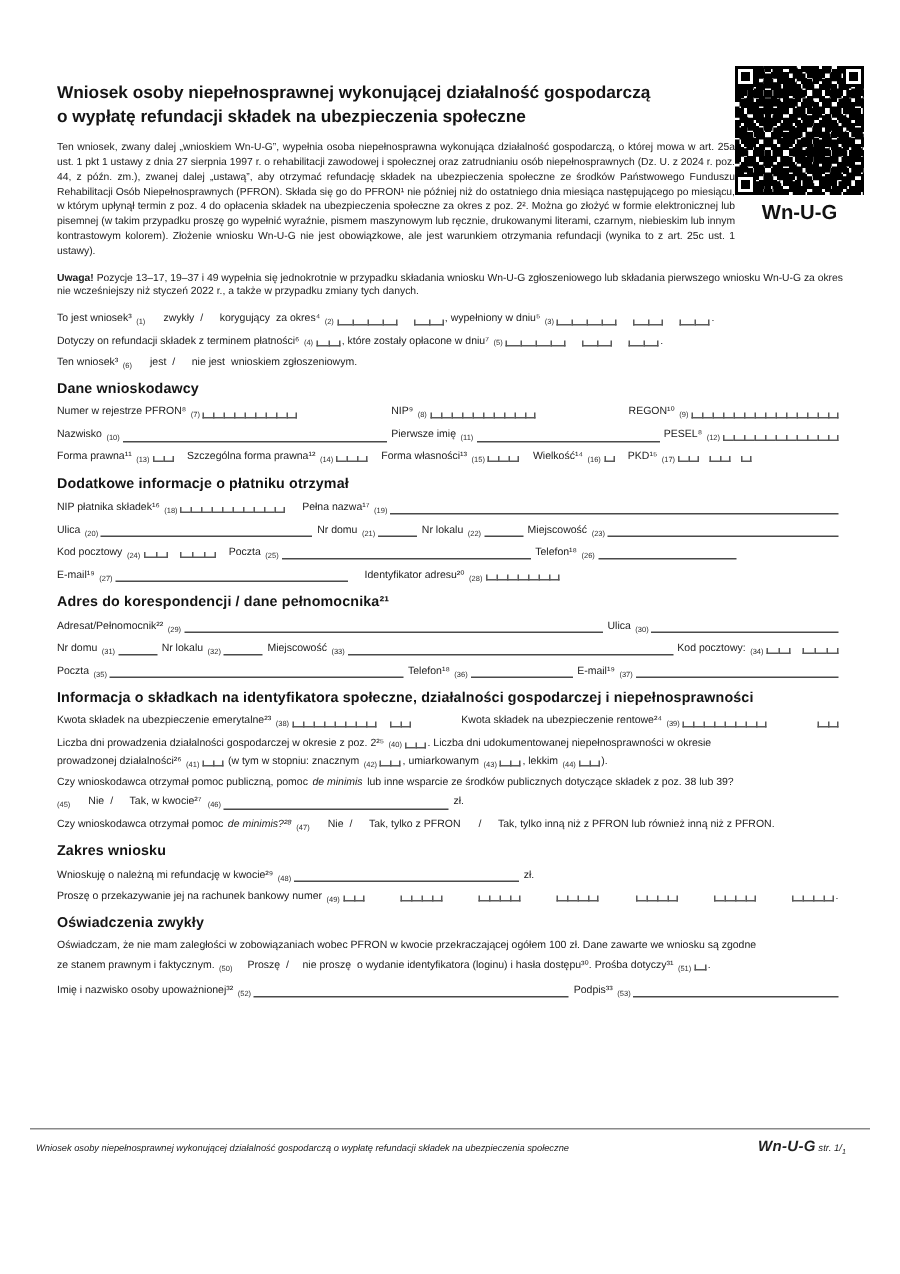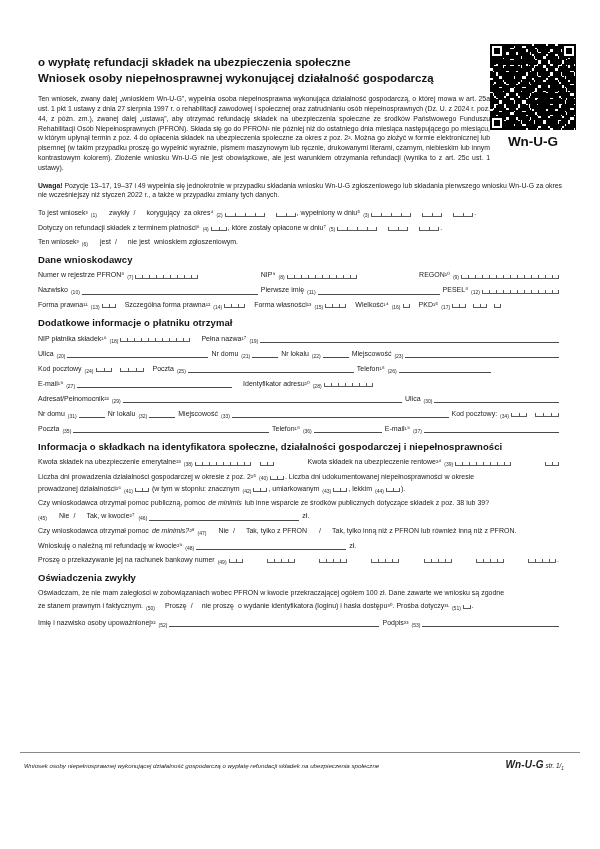--- a/index.html
+++ b/index.html
@@ -53,22 +53,22 @@
   <div class="qr-wrap">
     <div class="qr">
       <i class="f tl"></i>
       <i class="f tr"></i>
       <i class="f bl"></i>
     </div>
     <div class="qr-label">Wn-U-G</div>
   </div>
 
   <div class="title">
+    <div>Wniosek osoby niepełnosprawnej wykonującej działalność gospodarczą</div>
     <div>o wypłatę refundacji składek na ubezpieczenia społeczne</div>
-    <div>Wniosek osoby niepełnosprawnej wykonującej działalność gospodarczą</div>
   </div>
 
   <p class="intro">Ten wniosek, zwany dalej „wnioskiem Wn-U-G”, wypełnia osoba niepełnosprawna wykonująca działalność gospodarczą, o której mowa w art. 25a ust. 1 pkt 1 ustawy z dnia 27 sierpnia 1997 r. o rehabilitacji zawodowej i społecznej oraz zatrudnianiu osób niepełnosprawnych (Dz. U. z 2024 r. poz. 44, z późn. zm.), zwanej dalej „ustawą”, aby otrzymać refundację składek na ubezpieczenia społeczne ze środków Państwowego Funduszu Rehabilitacji Osób Niepełnosprawnych (PFRON). Składa się go do PFRON¹ nie później niż do ostatniego dnia miesiąca następującego po miesiącu, w którym upłynął termin z poz. 4 do opłacenia składek na ubezpieczenia społeczne za okres z poz. 2². Można go złożyć w formie elektronicznej lub pisemnej (w takim przypadku proszę go wypełnić wyraźnie, pismem maszynowym lub ręcznie, drukowanymi literami, czarnym, niebieskim lub innym kontrastowym kolorem). Złożenie wniosku Wn-U-G nie jest obowiązkowe, ale jest warunkiem otrzymania refundacji (wynika to z art. 25c ust. 1 ustawy).</p>
 
   <p class="uwaga"><b>Uwaga!</b><span> Pozycje 13–17, 19–37 i 49 wypełnia się jednokrotnie w przypadku składania wniosku Wn-U-G zgłoszeniowego lub składania pierwszego wniosku Wn-U-G za okres nie wcześniejszy niż styczeń 2022 r., a także w przypadku zmiany tych danych.</span></p>
 
   <div class="row">
       <span class="lbl">To jest wniosek³</span>
       <span class="pos">(1)</span>
       <span class="gap" style="width: 10px;"></span>
@@ -337,20 +337,21 @@
         <i style="width: 7px;"></i>
         <i style="width: 7px;"></i>
         <i style="width: 7px;"></i>
         <i style="width: 7px;"></i>
         <i style="width: 7px;"></i>
         <i style="width: 7px;"></i>
       </span>
       <span class="gap" style="flex: 1 1 0px;"></span>
     </div>
 
+  <div class="h2">Adres do korespondencji / dane pełnomocnika²¹</div>
   <div class="row">
       <span class="lbl">Adresat/Pełnomocnik²²</span>
       <span class="pos">(29)</span>
       <span class="fill" style="flex: 2.4 1 14px;"></span>
       <span class="lbl">Ulica</span>
       <span class="pos">(30)</span>
       <span class="fill" style="flex: 1 1 14px;"></span>
     </div>
   <div class="row">
       <span class="lbl">Nr domu</span>
@@ -487,20 +488,21 @@
       <span class="lbl choice">Nie</span>
       <span class="lbl">/</span>
       <span class="gap" style="width: 8px;"></span>
       <span class="lbl choice">Tak, tylko z PFRON</span>
       <span class="gap" style="width: 8px;"></span>
       <span class="lbl">/</span>
       <span class="gap" style="width: 8px;"></span>
       <span class="lbl choice">Tak, tylko inną niż z PFRON lub również inną niż z PFRON.</span>
     </div>
 
+  <div class="h2">Zakres wniosku</div>
   <div class="row">
       <span class="lbl">Wnioskuję o należną mi refundację w kwocie²⁹</span>
       <span class="pos">(48)</span>
       <span class="fill" style="width: 150px;"></span>
       <span class="lbl">zł.</span>
       <span class="gap" style="flex: 1 1 0px;"></span>
     </div>
   <div class="row">
       <span class="lbl">Proszę o przekazywanie jej na rachunek bankowy numer</span>
       <span class="pos">(49)</span>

******

◆ **ACTIVITY**
If a line in the entries above holds the word "gospodarczą", count it; then report the total alone.

◆ **RESPONSE AREA**
3